TEACHING assistants in County Durham have voted to end a two-year dispute over their pay and contracts. 

The bitter row over the contracts of more than 2,100 school workers has been ongoing since 2015, when Durham County Council proposed to make changes aimed at reducing its risk of equal pay claims. 

This is the third time members of the trade union Unison, which represents the majority of teaching assistants in the county, has voted on offers approved by councillors. 

It means a new grading structure will be introduced from January 2018 and a career progression board established, which will look at reducing pay cuts for almost 500 members of staff set to lose out. 

Northern regional secretary Clare Williams said: “This is a great result for Durham teaching assistants. The deal that they have voted to accept means the majority of them will not be worried about pay cuts. It also provides a clear way forward for all teaching assistants regardless of individual regrading.

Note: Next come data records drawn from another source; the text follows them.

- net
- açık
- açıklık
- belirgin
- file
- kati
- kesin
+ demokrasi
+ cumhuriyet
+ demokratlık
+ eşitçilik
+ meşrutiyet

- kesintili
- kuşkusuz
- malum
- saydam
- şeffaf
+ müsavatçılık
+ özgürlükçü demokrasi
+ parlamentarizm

“This is a significant step forward and means the majority of teaching assistants have been regraded. For those who have not, the setting up of the progression board gives a clear written commitment from the council to work with Unison to find solutions for all.

“This dispute has lasted far too long, and caused too much pain, stress and concern for teaching assistants – and everyone who cares about local schools.”

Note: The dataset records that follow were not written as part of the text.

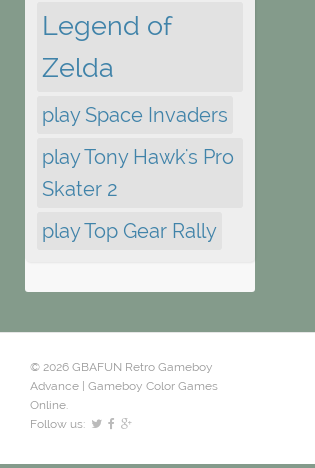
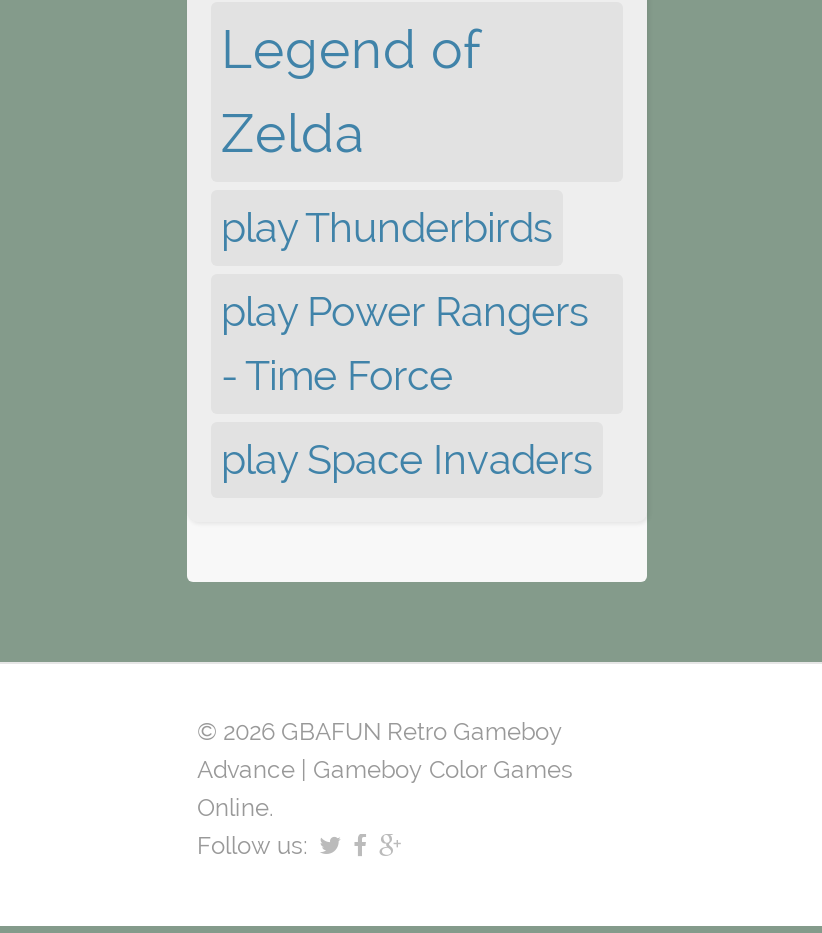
+ play Thunderbirds
+ play Power Rangers
+ - Time Force

moved down: play Space Invaders

- play Tony Hawk's Pro
- Skater 2
- play Top Gear Rally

“Unison, as the union representing the vast majority of Durham teaching assistants, has spent many months negotiating with the council. I’m glad that at long last we have been able to find a way of moving forward together.

“Now the council needs to make good on their commitments to all Durham teaching assistants, and work with us to ensure this deal is implemented quickly and in full.”

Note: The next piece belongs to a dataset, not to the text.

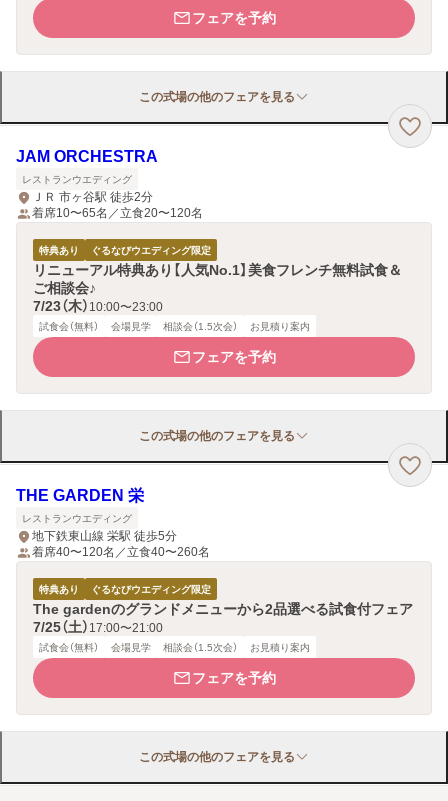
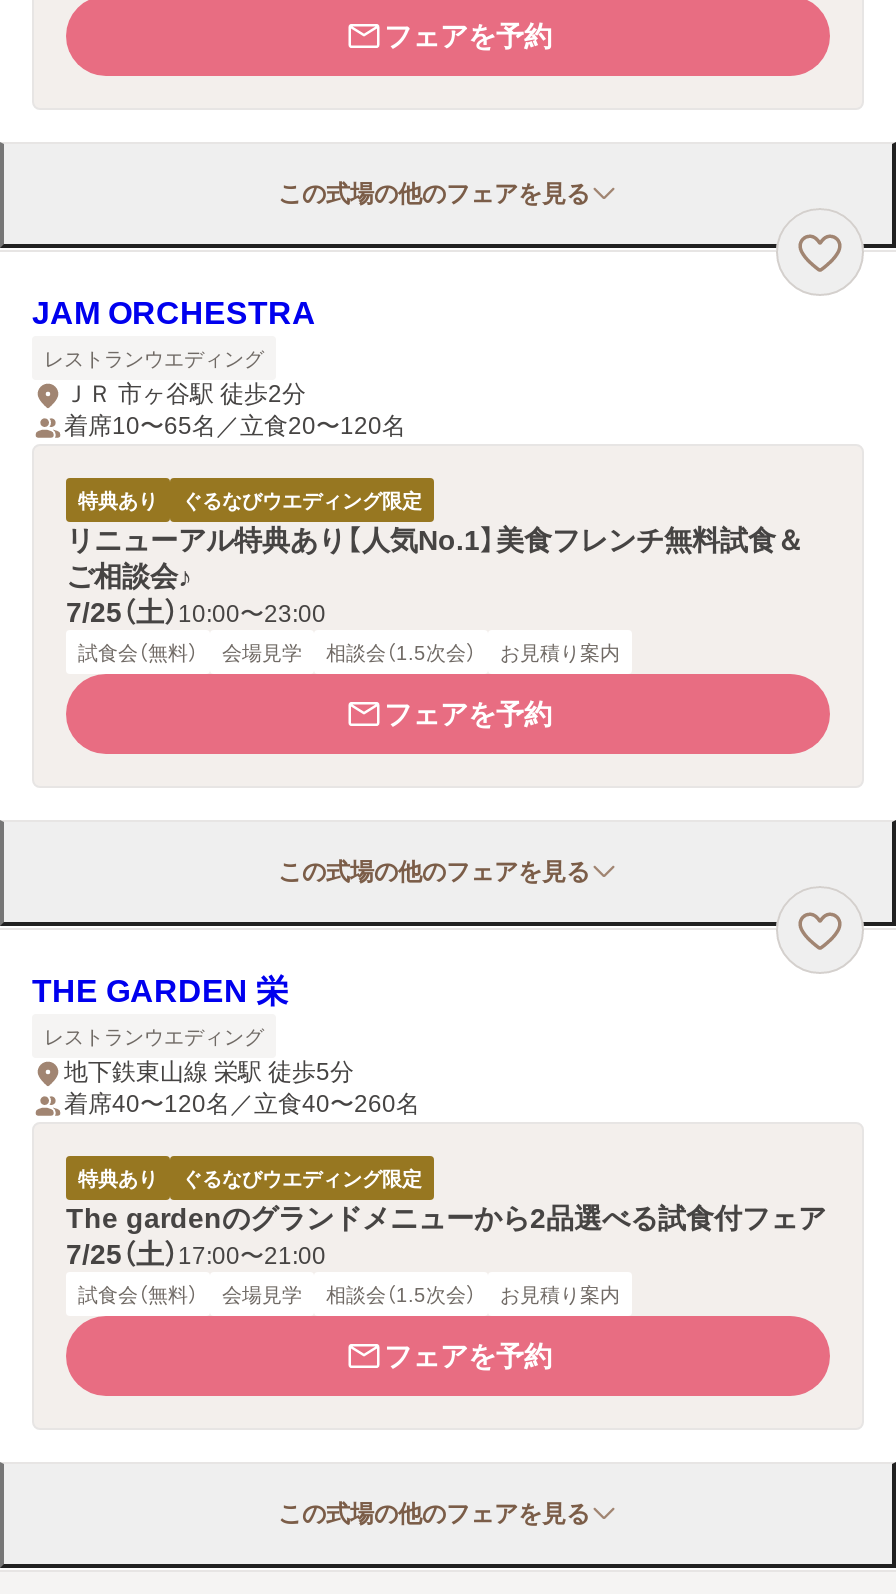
- 7/23（木）10:00〜23:00
+ 7/25（土）10:00〜23:00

The offer came following new negotiations, which were reopened following strikes last year. 

Councillor Jane Brown, cabinet member for human resources, said: “We are pleased to have found a resolution to this long-running and complex matter which is fair to our entire workforce and which reflects the value that teaching assistants (TAs) add to our education system.

“We are now ready to proceed with the career progression board and look forward to working closely with head teachers, TAs and the recognised trade unions on developing further opportunities for the workforce.”

“I would like to thank all those involved across the council, the recognised trade unions and our schools for their commitment in helping us get to this point.”

A statement by the activists’ committee, which has led the grassroots campaign for a better deal, said: “We have fought a long and hard battle, not only against Durham County Council, but the Labour councillors who voted to impose life changing pay cuts by sacking us then implementing new contracts. 

“Through our refusal to accept the initial derisive offer and the council`s claims that there were no alternatives, we have formed a strong support network. Our campaign is built upon this strength, we remain committed to support each other, ensuring nobody is ‘left behind’.”